WORK TASK | Check every line below for the string "ryggsekk", and copy the lines that contain it.

EXCERPTED DATA |
-------

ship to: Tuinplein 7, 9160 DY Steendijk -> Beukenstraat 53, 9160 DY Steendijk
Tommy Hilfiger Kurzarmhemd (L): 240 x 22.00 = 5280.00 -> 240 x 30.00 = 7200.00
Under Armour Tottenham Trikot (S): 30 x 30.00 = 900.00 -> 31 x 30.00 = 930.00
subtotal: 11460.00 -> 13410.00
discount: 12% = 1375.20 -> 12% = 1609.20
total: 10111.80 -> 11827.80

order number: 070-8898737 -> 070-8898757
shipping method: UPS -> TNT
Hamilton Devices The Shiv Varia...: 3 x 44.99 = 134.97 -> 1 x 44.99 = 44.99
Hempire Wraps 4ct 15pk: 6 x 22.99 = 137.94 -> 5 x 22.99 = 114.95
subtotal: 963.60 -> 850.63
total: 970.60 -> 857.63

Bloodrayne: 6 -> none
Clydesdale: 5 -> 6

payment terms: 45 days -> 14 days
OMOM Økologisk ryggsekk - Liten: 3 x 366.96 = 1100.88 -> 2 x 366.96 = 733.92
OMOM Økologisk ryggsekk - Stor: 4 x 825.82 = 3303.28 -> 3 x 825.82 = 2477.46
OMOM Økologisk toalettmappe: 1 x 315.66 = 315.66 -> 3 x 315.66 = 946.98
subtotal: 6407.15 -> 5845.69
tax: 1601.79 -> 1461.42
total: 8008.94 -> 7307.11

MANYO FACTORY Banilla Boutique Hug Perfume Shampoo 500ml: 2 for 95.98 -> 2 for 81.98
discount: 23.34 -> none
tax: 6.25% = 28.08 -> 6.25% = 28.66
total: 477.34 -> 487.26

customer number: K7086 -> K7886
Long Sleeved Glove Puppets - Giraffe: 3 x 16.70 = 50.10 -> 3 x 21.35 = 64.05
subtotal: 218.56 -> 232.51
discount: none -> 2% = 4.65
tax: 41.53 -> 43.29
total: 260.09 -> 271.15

-------

SOLUTION TO THIS EXERCISE |
OMOM Økologisk ryggsekk - Liten: 3 x 366.96 = 1100.88 -> 2 x 366.96 = 733.92
OMOM Økologisk ryggsekk - Stor: 4 x 825.82 = 3303.28 -> 3 x 825.82 = 2477.46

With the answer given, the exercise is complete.